Before he did something exceedingly stupid, he stood up and stomped off to rejoin the men. “The squaws have started a fire up ahead a half mile where we’ll camp tonight. Walk up and dry yourself out before you take a chill. I’ll see you get some dry clothes from the boat.”

   
Olivia sat back on her haunches, too stunned and furious to reply until he was gone. “I guess I don’t have any more brains than a possum, thinking I was ever in love with you, Samuel Shelby,” she muttered, struggling to haul herself to her feet. Then she began to walk in squishy misery toward the promised warmth of that fire.

   
Some secret part of her hoped that Samuel would bring her dry clothes from the boat but he did not. Instead a gnarled old
engagé
brought them, then stared at her with lascivious little black eyes, as if he could imagine her stripping herself naked to put on the dry clothes. Damn Shelby anyway! Sure as she went into the bushes to change, one or more of the men would spy on her and her “protector” was nowhere around to stop them. She decided it would be best to wait until the boat was brought up and use the privacy of the cabin box to don the dry clothes.

   
Huddling in front of the fire, Olivia was grateful that the sun was warm and her upper body was almost dry. Only her boots remained soggy and cold. She took them off and toasted her feet in front of the flames, while the heat of the fire dried the soaked leather.

   
Samuel was one of the last of the men to come into camp that evening. He approached her, his mouth a grim slash across his taut face. She decided he was still angry about the river incident and decided to coolly ignore him.

   
“You’re still in those damn damp clothes,” he accused, throwing the heavy bundle he had been carrying onto the ground in front of her.

   
“I could scarcely change with Jacques looking on so avidly, now could I?” she replied without looking up. “Or would you rather I did and he charge admission so half the men could watch and then ravish me as you so graphically described the other day?” She stared sullenly at the heavy canvas bundle lying at her feet but asked nothing about it.

   
“Were you not so self-absorbed, you might have noticed that the men are far too exhausted either for a peep show or a ravishment.

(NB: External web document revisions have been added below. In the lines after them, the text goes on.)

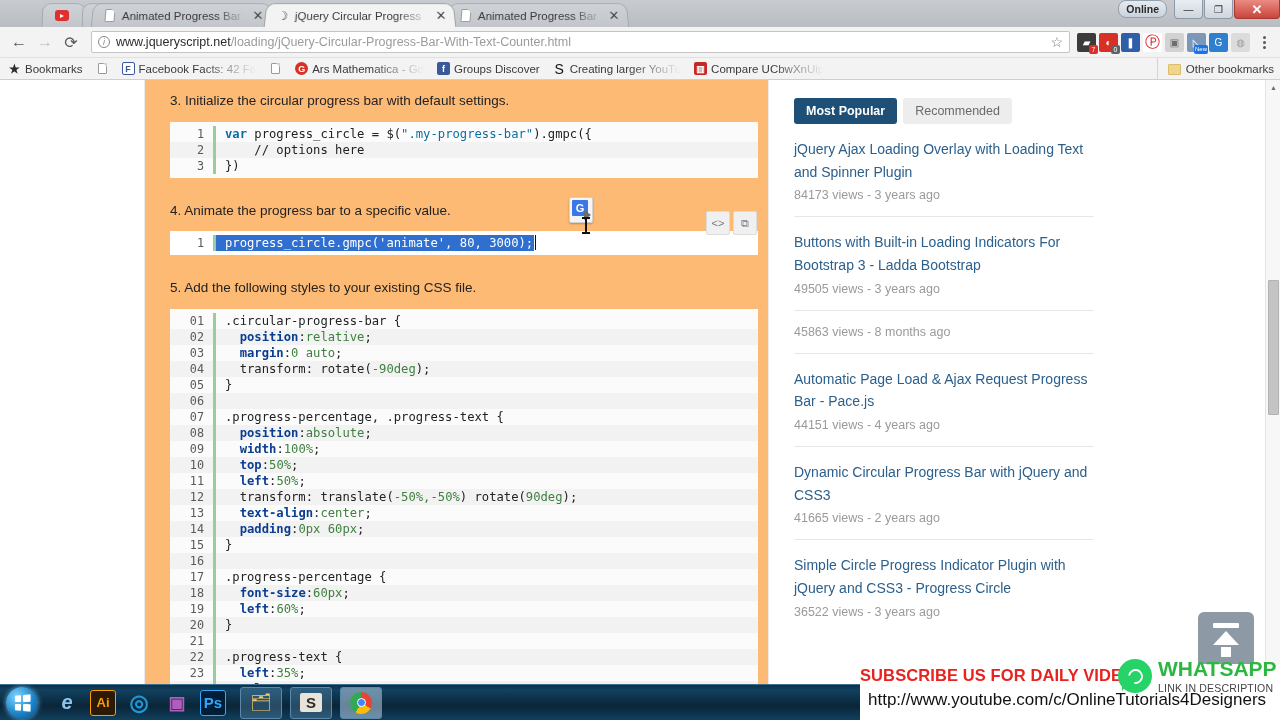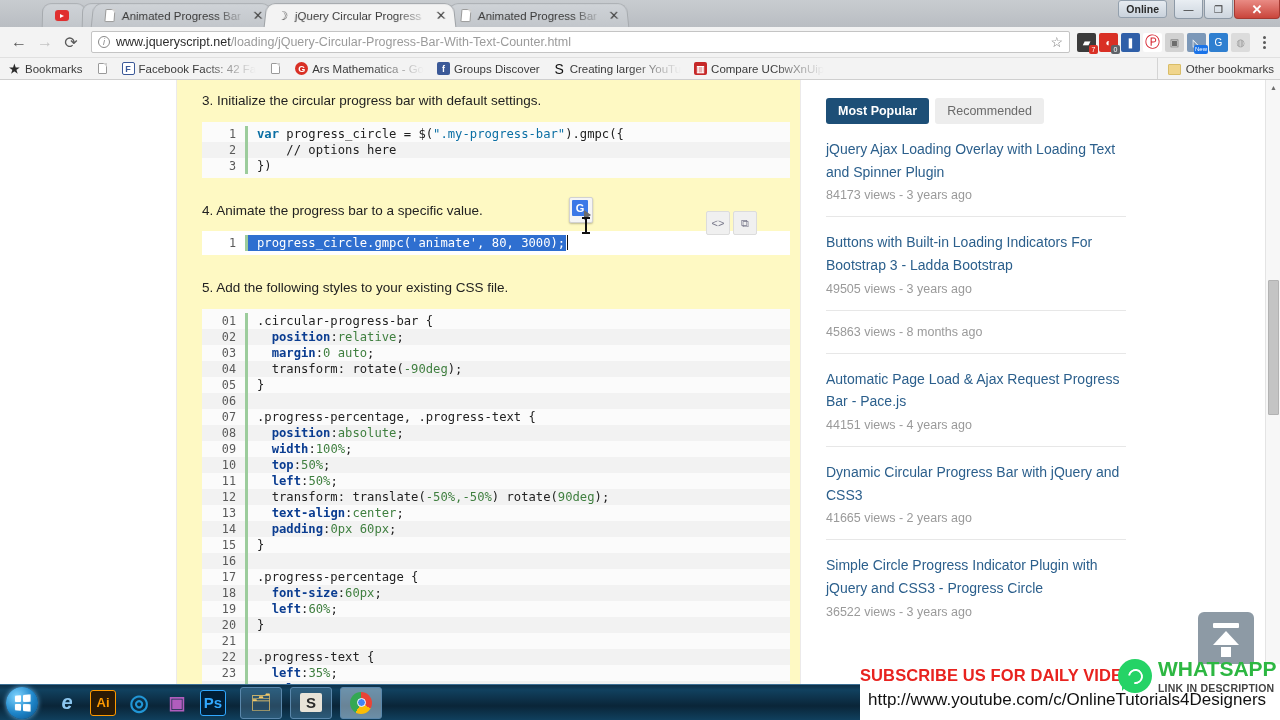--- a/index.html
+++ b/index.html
@@ -95,7 +95,7 @@
   }
   .online-pill {
     height: 15px; padding: 8px 7px; margin-right: 6px;
-    border: 1px solid #93a0ad; border-radius: 3px;
+    border: 1px solid #93a0ad; border-radius: 8px;
     background: linear-gradient(to bottom, #e6ebf0, #c9d2dc);
     font-size: 10.5px; color: #2a2a2a; font-weight: bold;
     display: flex; align-items: center;

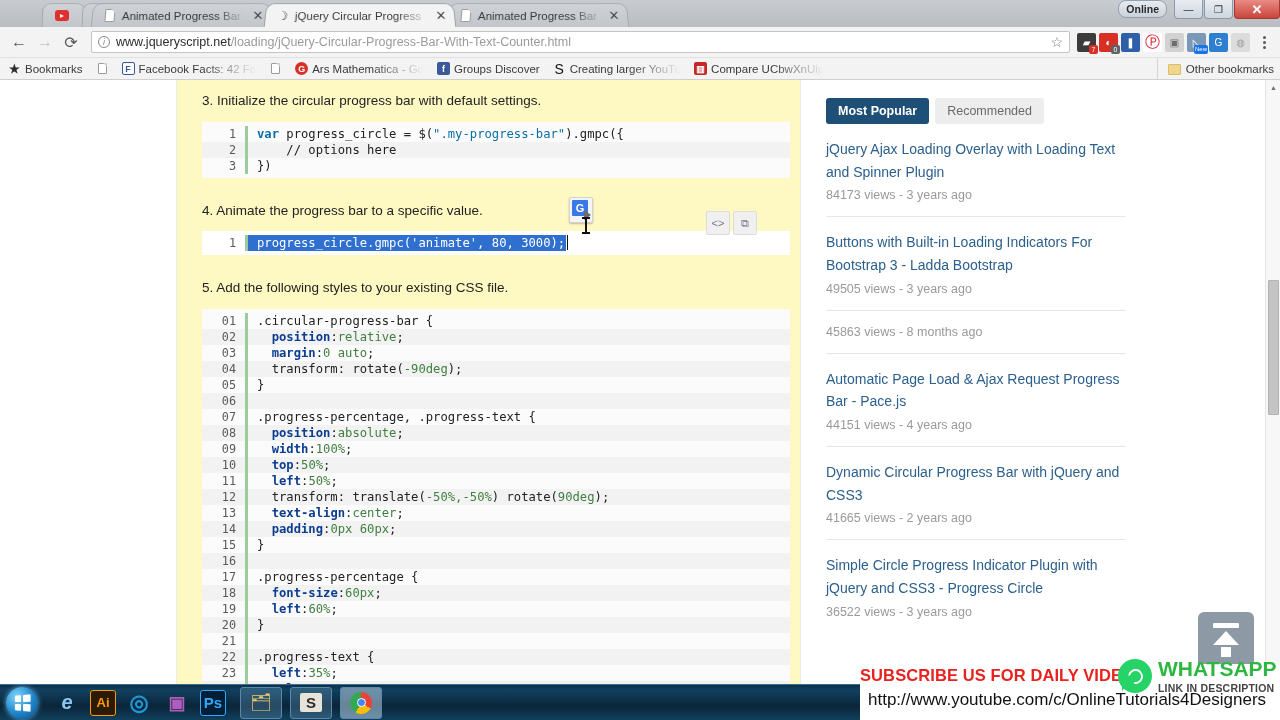--- a/index.html
+++ b/index.html
@@ -192,8 +192,8 @@
     display: flex; padding-top: 0;
   }
   .main-col {
-    width: 625px; margin-left: 96px; padding: 0 10px 0 0;
-    background: #fef9c3;
+    width: 625px; margin-left: 64px; padding: 0 10px 0 0;
+    background: #fdba74;
     border-left: 1px solid #eceaea;
     border-right: 1px solid #eceaea;
     min-height: 604px; padding-left: 25px;

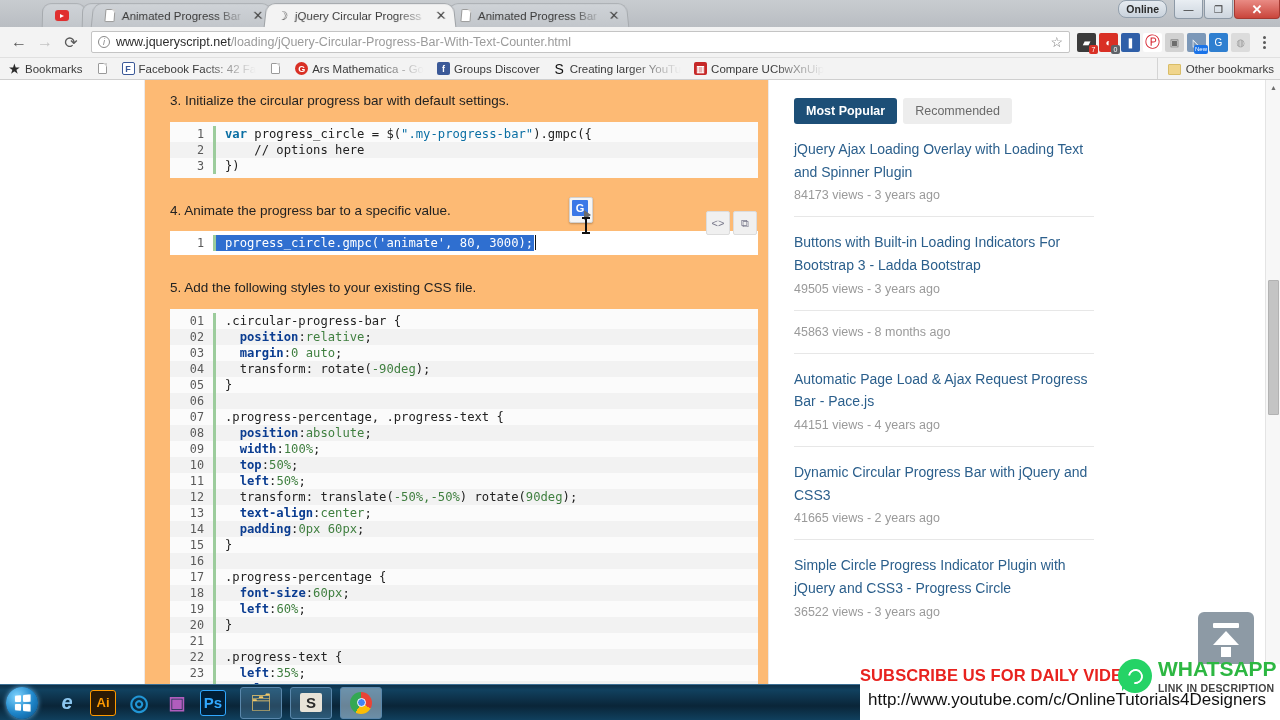--- a/index.html
+++ b/index.html
@@ -351,7 +351,7 @@
     border-left-color: transparent; transform: rotate(-35deg);
   }
   .wa-text-1 { font-size: 21px; font-weight: bold; color: #2db742; line-height: 1; }
-  .wa-text-2 { font-size: 10.5px; font-weight: bold; color: #444; letter-spacing: .2px; margin-top: 3px; }
+  .wa-text-2 { font-size: 10.5px; font-weight: normal; color: #444; letter-spacing: .2px; margin-top: 3px; }
 
   
   .taskbar {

And two of them were badly injured on that embarras today. Lisa doesn’t want them sleeping on the cold ground in tents. So we’re evicted from the cabin box.”

   
Her head flew up in consternation at his dispassionate announcement. “You—you mean we’re to sleep out in the open—together?”

   
“Unless there’s someone else here whose company you’d prefer to share.” He gestured around the camp with a mock flourish, taking in the motley assortment of crude, evil-smelling
engagés
slumped around the fires. “That lover you boasted of, perhaps?” he taunted.